DERIVATIVE INSTRUMENTS

The Company is exposed to certain risks relating to its ongoing business operations. The primary risk managed by the use of derivative instruments is foreign currency exchange risk.  The Company holds forward foreign currency exchange contracts that are not designated as any type of accounting hedge as defined by GAAP.  The Company uses these contracts to manage its exposure to exchange rate fluctuations on certain Company subsidiary cash, accounts receivable, accounts payable and other obligation balances that are denominated in currencies other than the entities’ functional currencies. The forward foreign exchange contracts are recognized on the balance sheet as either an asset or a liability measured at fair value. Gains and losses arising from recording the foreign exchange contracts at fair value are reported in earnings as offsets to the losses and gains reported in earnings arising from the re-measurement of the asset and liability balances into the applicable functional currencies. At March 31, 2020, and December 31, 2019, the Company had open forward foreign currency exchange contracts, all with durations of one to three months, to buy or sell foreign currencies with U.S. dollar equivalent amounts of $28,447,000 and $48,540,368, respectively.

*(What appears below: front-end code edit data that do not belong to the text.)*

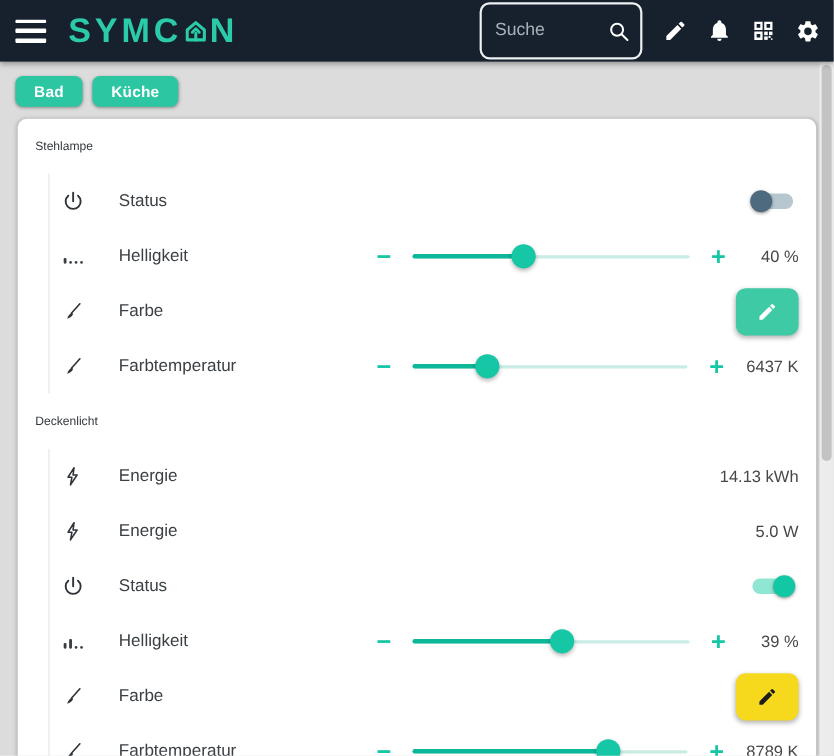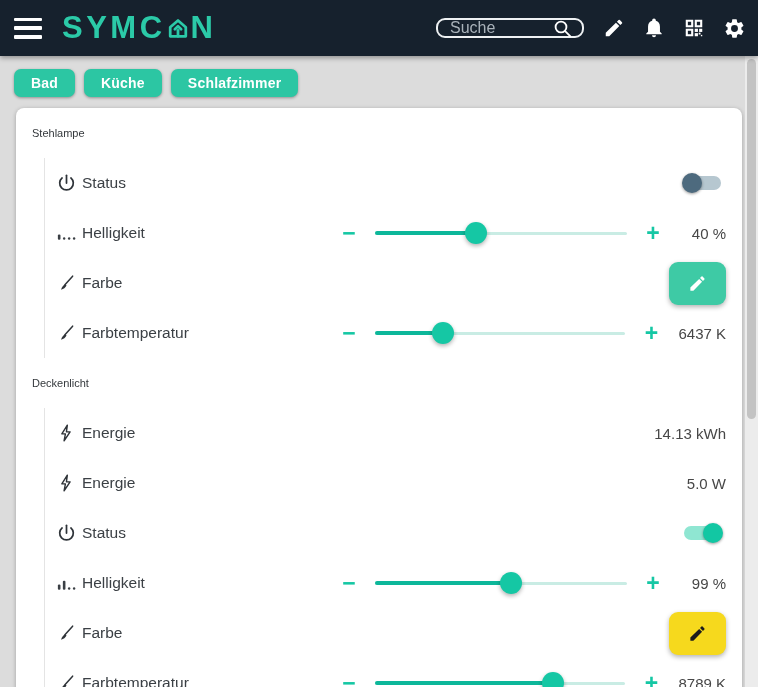--- a/index.html
+++ b/index.html
@@ -25,7 +25,7 @@
   .logo{display:flex;align-items:center;color:var(--logo-teal);font-weight:700;font-size:31px;letter-spacing:3.5px;user-select:none}
   .logo svg{margin:0 2px 0 1px}
   .search{
-    margin-left:auto;margin-right:10px;width:148px;height:20px;flex:none;
+    margin-left:auto;margin-right:10px;width:148px;height:52px;flex:none;
     border:2px solid #eef1f3;border-radius:9px;display:flex;align-items:center;padding:0 9px 0 12px;justify-content:space-between;
   }
   .search input{flex:1;min-width:0;background:transparent;border:0;outline:0;font-family:inherit;font-size:16px;color:#dfe5e9}

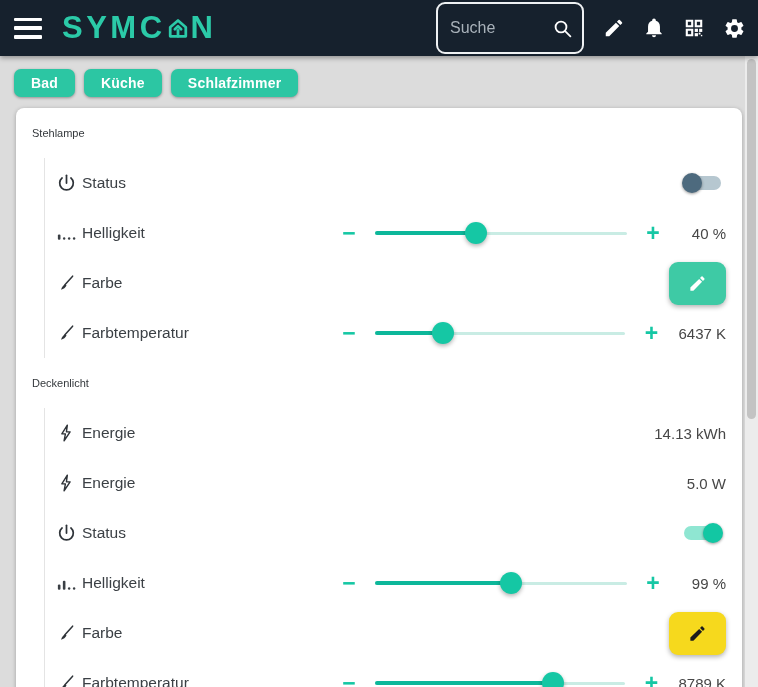--- a/index.html
+++ b/index.html
@@ -126,7 +126,6 @@
 <nav class="tabs">
   <div class="chip">Bad</div>
   <div class="chip">Küche</div>
-  <div class="chip">Schlafzimmer</div>
 </nav>
 
 <main class="card" id="card">

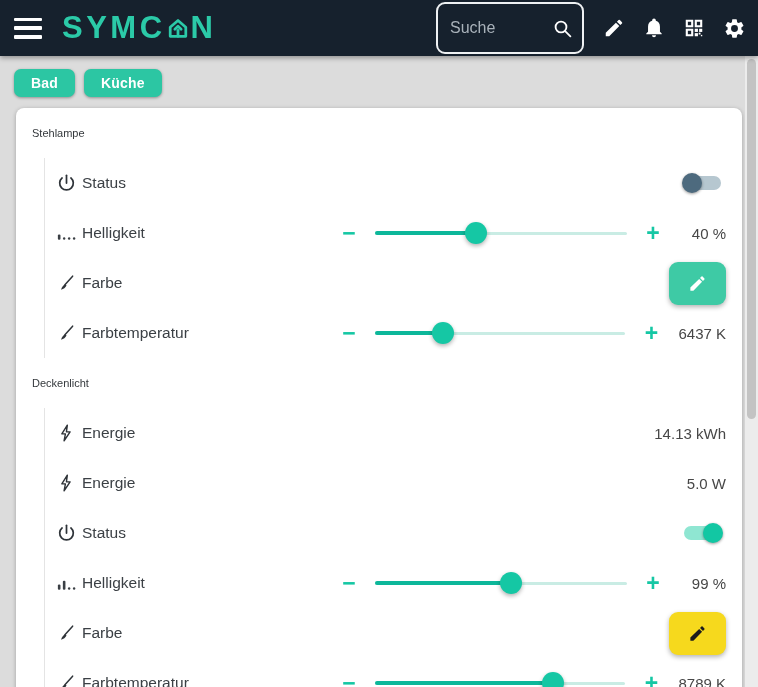--- a/index.html
+++ b/index.html
@@ -48,7 +48,7 @@
   .group{margin-left:12px;border-left:1px solid #e4e4e4}
   .row{height:50px;display:flex;align-items:center;padding-left:9px}
   .row-icon{width:24px;display:flex;justify-content:center;align-items:center;flex:none}
-  .row-label{margin-left:4px;font-size:15.5px;color:var(--label);white-space:nowrap}
+  .row-label{margin-left:30px;font-size:15.5px;color:var(--label);white-space:nowrap}
   .row-right{margin-left:auto;display:flex;align-items:flex-end}
   .row-controls{margin-left:auto;width:394px;display:flex;align-items:center}
   .pm-btn{width:34px;flex:none;text-align:center;font-size:23px;font-weight:700;color:var(--accent);cursor:pointer;line-height:1;user-select:none}

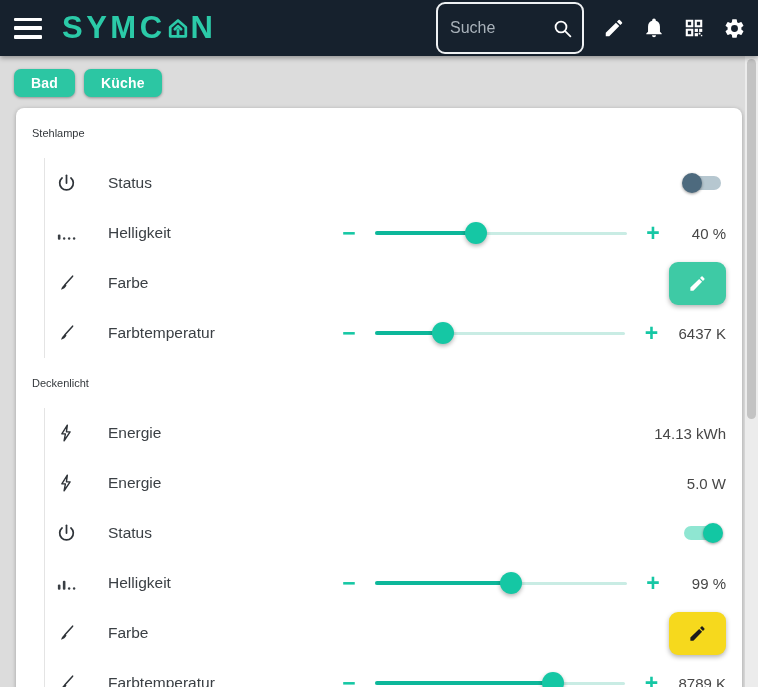--- a/index.html
+++ b/index.html
@@ -255,7 +255,7 @@
             <div class="slider-thumb" style="left: 54%;"></div>
           </div>
           <div class="pm-btn">+</div>
-          <div class="row-value">99 %</div>
+          <div class="row-value">39 %</div>
         </div>
       </div>
       <div class="row">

The fair values of the derivative instruments held by the Company on March 31, 2020, and December 31, 2019, are disclosed in Note 3. Derivative instrument gains and losses for the three-month periods ended March 31, 2020 and 2019, were immaterial.  For amounts reclassified out of accumulated other comprehensive income (loss) (AOCI) into earnings for the three-month periods ended March 31, 2020 and 2019, see Note 11.